- **TASK ITEM**
In the data below, find every line with the string "background" and pull it out.

- **AVAILABLE DATA**
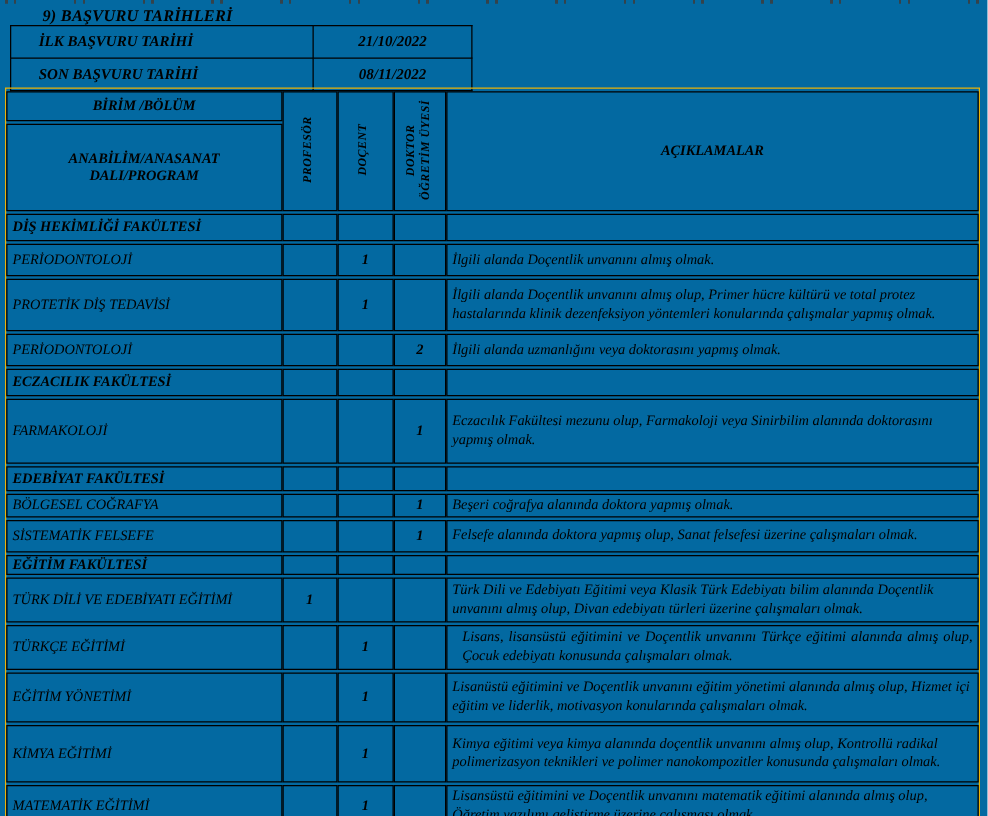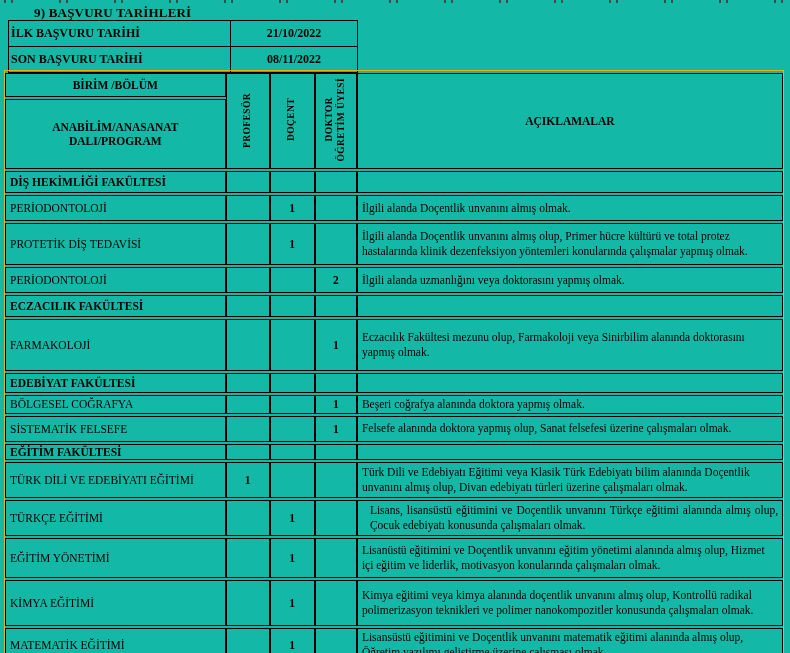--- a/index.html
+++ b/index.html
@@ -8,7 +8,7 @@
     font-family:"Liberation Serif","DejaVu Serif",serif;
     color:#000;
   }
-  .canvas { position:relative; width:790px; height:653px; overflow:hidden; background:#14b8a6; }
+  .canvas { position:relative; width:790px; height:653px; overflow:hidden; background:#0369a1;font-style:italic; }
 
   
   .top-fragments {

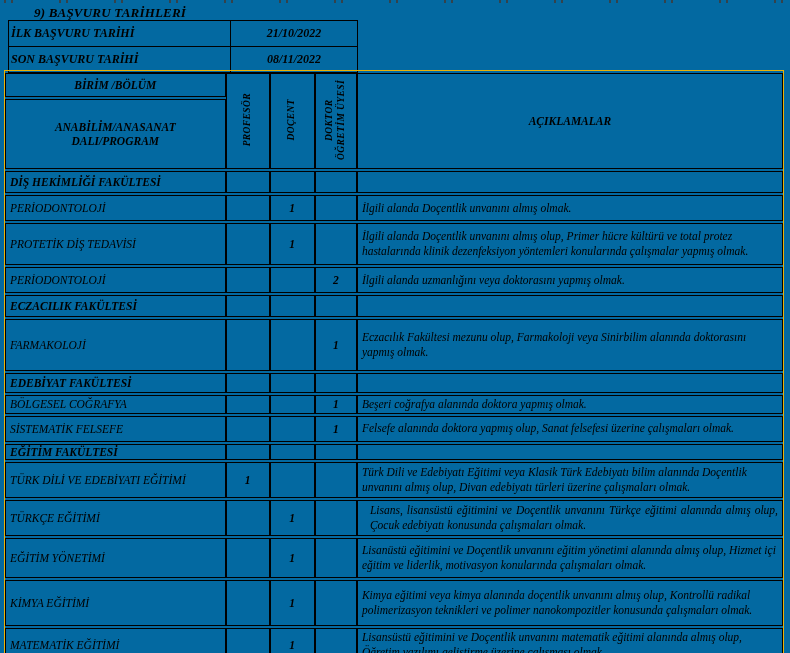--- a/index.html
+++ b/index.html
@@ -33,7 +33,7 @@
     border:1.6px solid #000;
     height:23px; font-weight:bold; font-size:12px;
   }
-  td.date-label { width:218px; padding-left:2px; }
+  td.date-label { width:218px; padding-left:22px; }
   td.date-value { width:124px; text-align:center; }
...
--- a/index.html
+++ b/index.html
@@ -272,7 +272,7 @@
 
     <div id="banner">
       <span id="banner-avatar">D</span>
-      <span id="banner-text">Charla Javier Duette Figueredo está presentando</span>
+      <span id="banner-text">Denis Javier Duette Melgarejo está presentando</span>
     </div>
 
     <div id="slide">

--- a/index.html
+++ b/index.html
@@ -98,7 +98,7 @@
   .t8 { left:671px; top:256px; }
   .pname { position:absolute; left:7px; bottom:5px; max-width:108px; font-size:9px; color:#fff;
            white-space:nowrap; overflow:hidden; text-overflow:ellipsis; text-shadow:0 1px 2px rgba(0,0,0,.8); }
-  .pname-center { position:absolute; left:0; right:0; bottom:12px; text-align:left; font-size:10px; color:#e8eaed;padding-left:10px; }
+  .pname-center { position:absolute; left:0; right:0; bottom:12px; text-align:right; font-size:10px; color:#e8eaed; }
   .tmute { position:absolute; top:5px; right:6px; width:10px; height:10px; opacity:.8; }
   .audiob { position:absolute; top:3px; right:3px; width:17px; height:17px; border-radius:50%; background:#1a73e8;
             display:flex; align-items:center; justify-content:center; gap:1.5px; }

- **SOLUTION**
-  .canvas { position:relative; width:790px; height:653px; overflow:hidden; background:#14b8a6; }
+  .canvas { position:relative; width:790px; height:653px; overflow:hidden; background:#0369a1;font-style:italic; }
   .audiob { position:absolute; top:3px; right:3px; width:17px; height:17px; border-radius:50%; background:#1a73e8;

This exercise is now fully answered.